Task instructions =
Every line from the start of the data through the line containing "row Dubuque: 40" should be retyped exactly; the pictures should not.

Extracted entries =
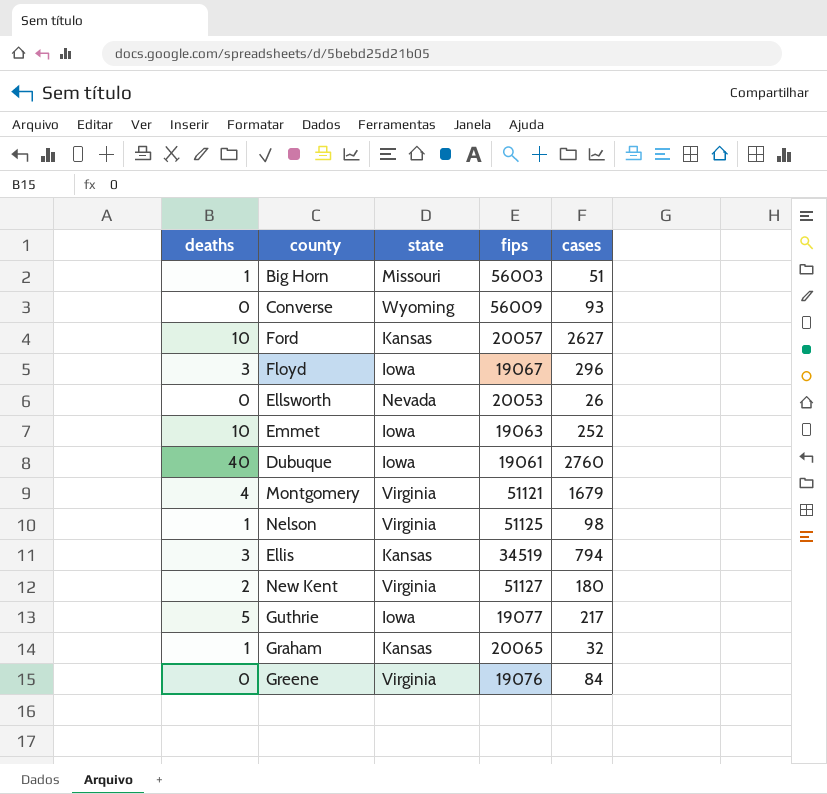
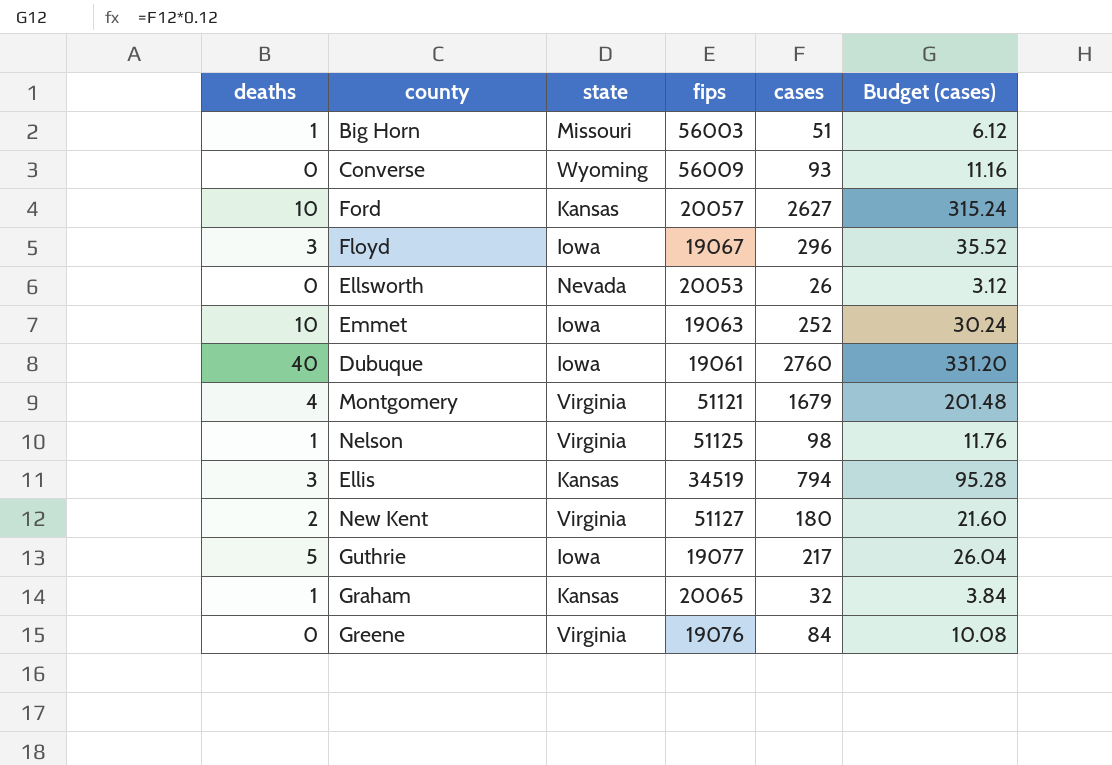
column Budget (cases) | formula: none -> [cases] * 0.12

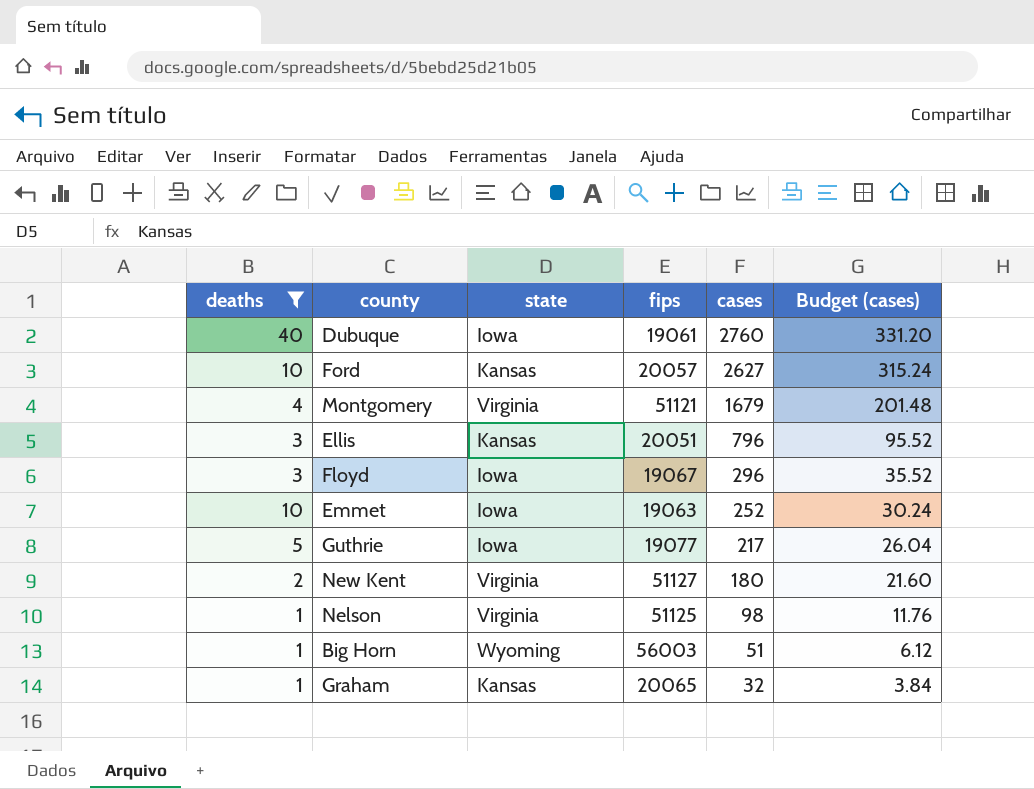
filter: none -> deaths != 0
row order: none -> cases descending
Ellis | fips: 34519 -> 20051
Ellis | cases: 794 -> 796
Ellis | Budget (cases): 95.28 -> 95.52
Big Horn | state: Missouri -> Wyoming

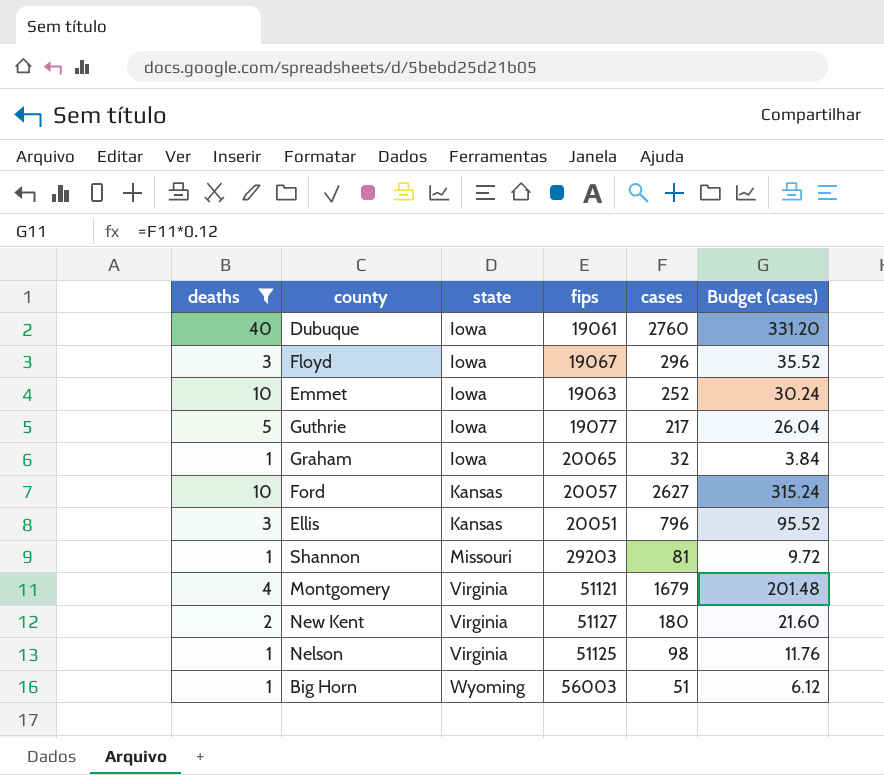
row order: cases descending -> state ascending
Graham | state: Kansas -> Iowa
row Shannon: none -> 1 | Missouri | 29203 | 81 | 9.72

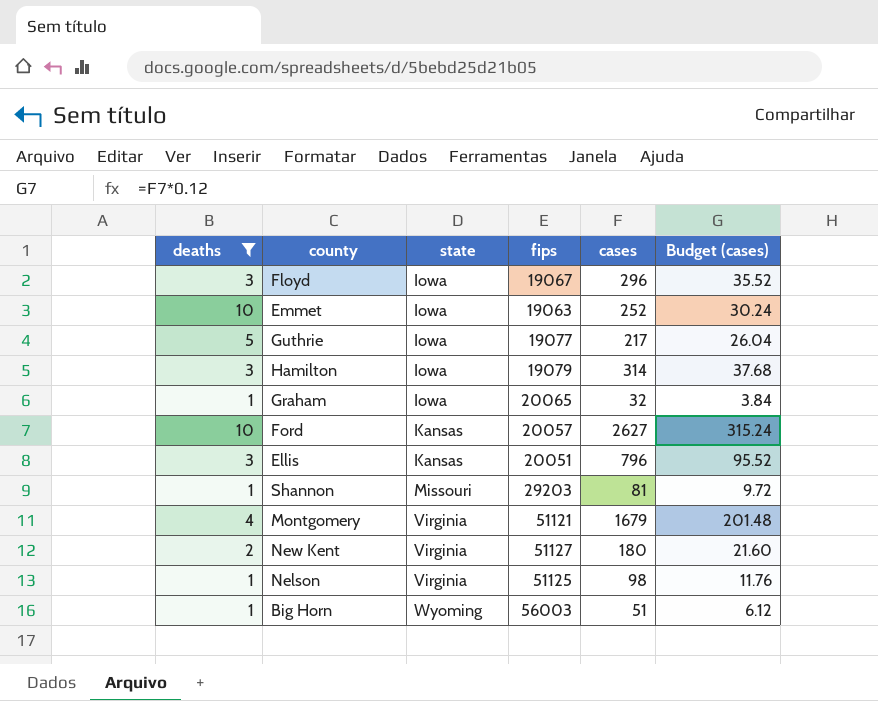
row Dubuque: 40 | Iowa | 19061 | 2760 | 331.20 -> none
row Hamilton: none -> 3 | Iowa | 19079 | 314 | 37.68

Worked solution =
column Budget (cases) | formula: none -> [cases] * 0.12

filter: none -> deaths != 0
row order: none -> cases descending
Ellis | fips: 34519 -> 20051
Ellis | cases: 794 -> 796
Ellis | Budget (cases): 95.28 -> 95.52
Big Horn | state: Missouri -> Wyoming

row order: cases descending -> state ascending
Graham | state: Kansas -> Iowa
row Shannon: none -> 1 | Missouri | 29203 | 81 | 9.72

row Dubuque: 40 | Iowa | 19061 | 2760 | 331.20 -> none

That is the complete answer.